Dividend Income Report

Aurizon Holdings Limited

13 August 2020

AZJ:ASX
Investment Type
Mid - Cap
Risk Level
Medium
Action
Buy
Rec. Price (AU$)
4.61

Company Overview: Aurizon Holdings Limited (ASX: AZJ) is Australia’s leading rail freight operator that specializes in the services of rail design, engineering, and construction. The company also offers large-scale supply chain solutions to various types of customers. AZJ owns and operates one of the world’s largest coal rail networks, linking approximately 50 mines with three major ports in Queensland. The company operates three main segments – Network, Coal and Bulk. The company’s vision is to be the first choice for bulk commodity transport solutions and its purpose is to grow by delivering bulk commodities to the world.

AZJ Details

Improving Bottom-Line: Aurizon Holdings Limited (ASX: AZJ) is a leading rail freight operator that provides integrated freight and logistics solutions across an extensive national rail and road network, traversing Australia. The company has three main segments – Network, Coal and Bulk. Under its Network segment, AZJ is involved in the provision of access to, and operation of, the Central Queensland Coal Network (CQCN). Further, the company is also involved in the maintenance and renewal of Network assets. Under its Coal segment, AZJ transports coal from mines in Queensland and New South Wales to end customers and ports. Under its Bulk segment, the company transports bulk mineral commodities, agricultural products, mining and industrial inputs to its customers. The company’s vision is to be the first choice for bulk commodity transport solutions, and its purpose is to grow by delivering bulk commodities to the world. Over the past four years, the company has witnessed significant improvement in its top and bottom line. From 2016 to 2020, the company’s revenue has increased at a CAGR of 71.02%.

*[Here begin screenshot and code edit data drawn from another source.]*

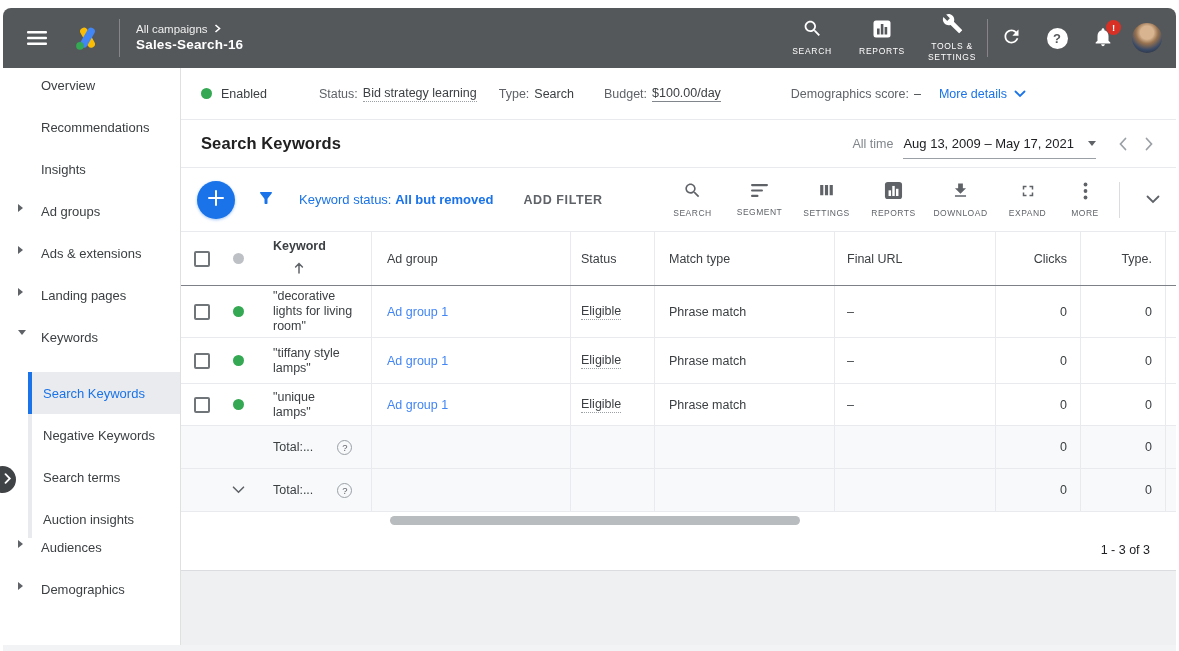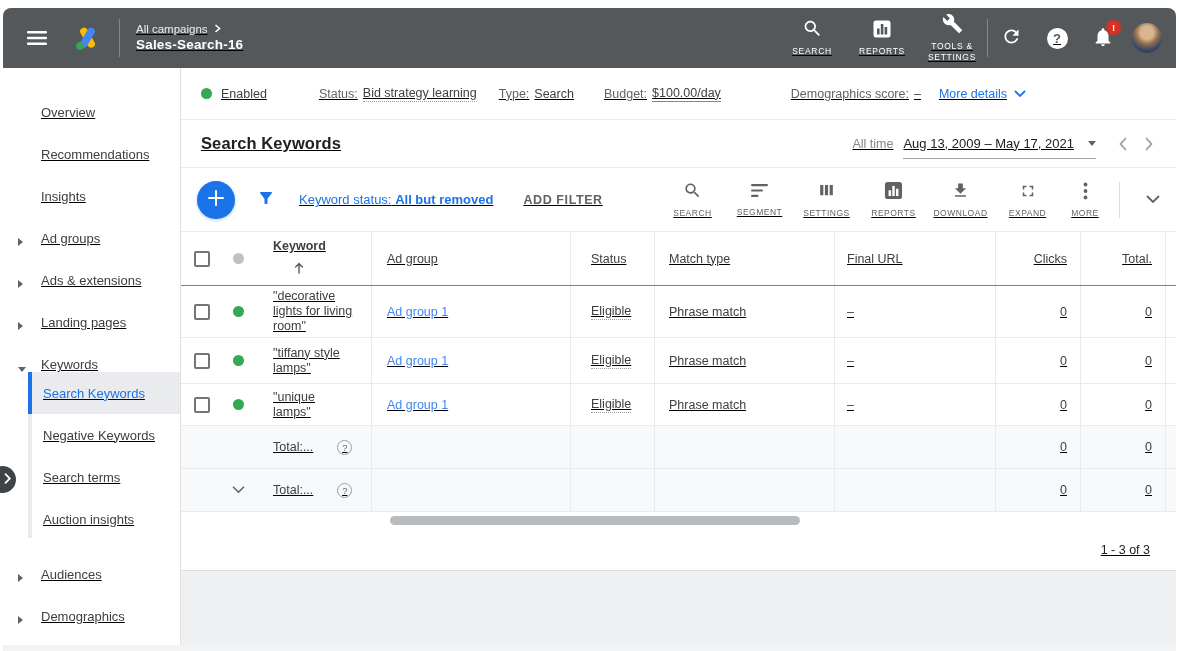"All campaigns" .window { text-decoration: underline -> none }
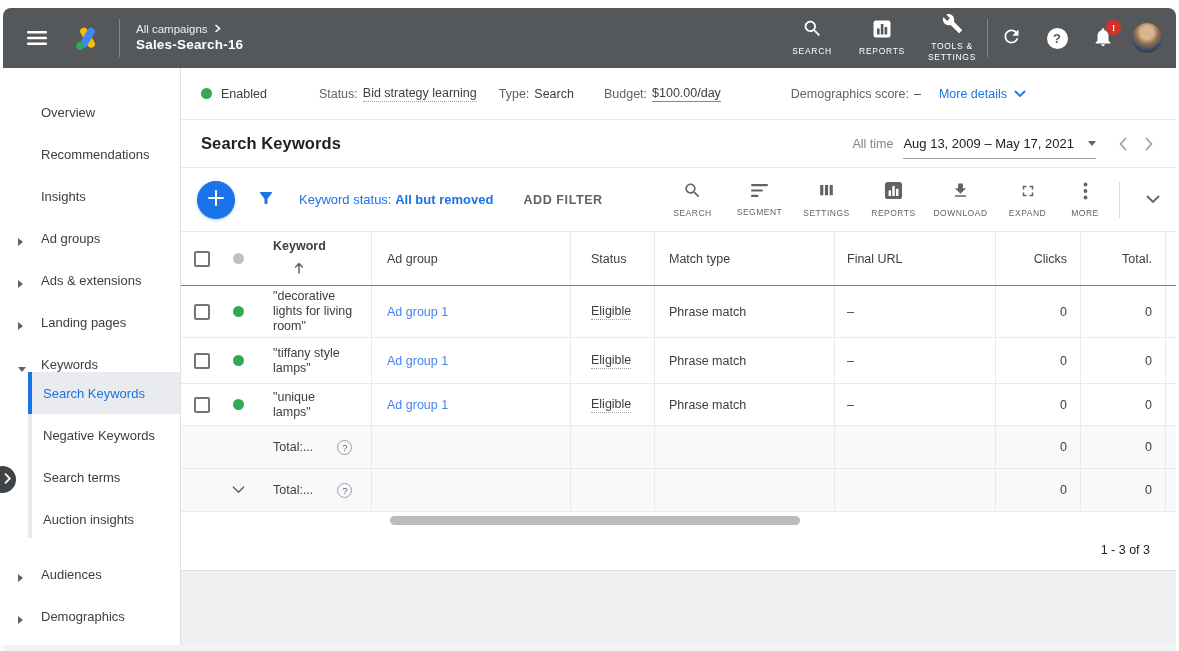"Overview" .side-item { align-items: flex-end -> flex-start }
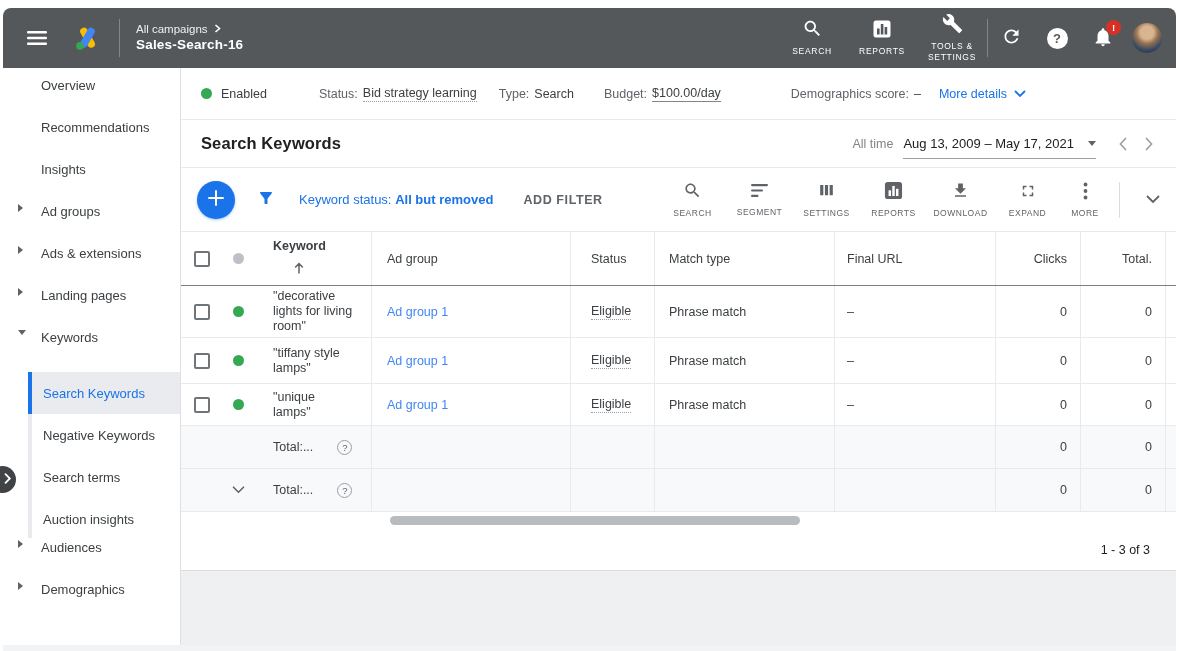"Status" .cell-status { padding-left: 20px -> 10px }
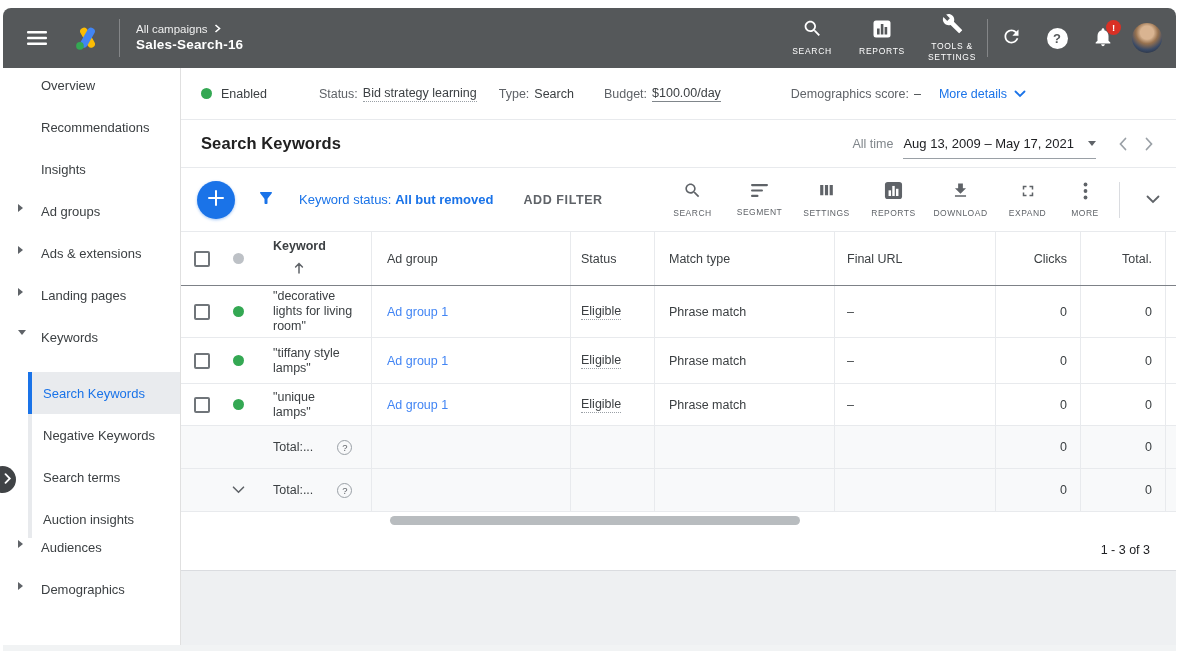"Total." div.cell { text: Total -> Type }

Historical Performance (Source: Company Reports, Thomson Reuters)

Due to the vital nature of its services, AZJ has been operating throughout the COVID-19 pandemic with safety and protective measures in place. In the recent years, the company has built strong foundations for itself by simplifying the business model and focusing on core services for its customers. Looking ahead, the company expects operational efficiency improvements to remain a key driver in the business in order to improve its operational performance, asset efficiency and cost competitiveness. From a funding perspective, the company currently seems to be well placed with a robust balance sheet.

FY20 Results Highlights: For the year ended 30 June 2020 or FY20, the company reported solid operational and financial performance, despite the emergence of COVID-19 in H2FY20. The company delivered Underlying Earnings Before Interest and Tax (EBIT) of $909 million in FY20, up 10% on the previous year, driven by higher EBIT in the Network business and a strong performance by the Bulk business. Further, the company reported Underlying Net Profit After Tax (NPAT) of $531 million, up 12% on FY19. Further, the company’s statutory NPAT stood at $605 million, up 28% on the previous year.

For the second half of FY20, the company has declared a final dividend of 13.7 cents per share, taking the full year dividend to 27.4 cents per share, 70% franked, representing 100% of continuing underlying net profit after tax for the fifth consecutive year.

One of the major highlights of FY20 was the completion of the $400 million on-market share buyback. During the year, the company completed the refinancing of Aurizon Network’s bank facilities, extending the maturity to 2023- 2025 and increasing the facility size by $420 million to $1.3 billion. As at 30 June 2020, the company had $1.1 billion of available liquidity. During the year, the company received approval from the Queensland Competition Authority for the 10-year Access Undertaking (UT5) for the Central Queensland Coal Network. This agreement provides a platform for continued performance improvement across the supply chain.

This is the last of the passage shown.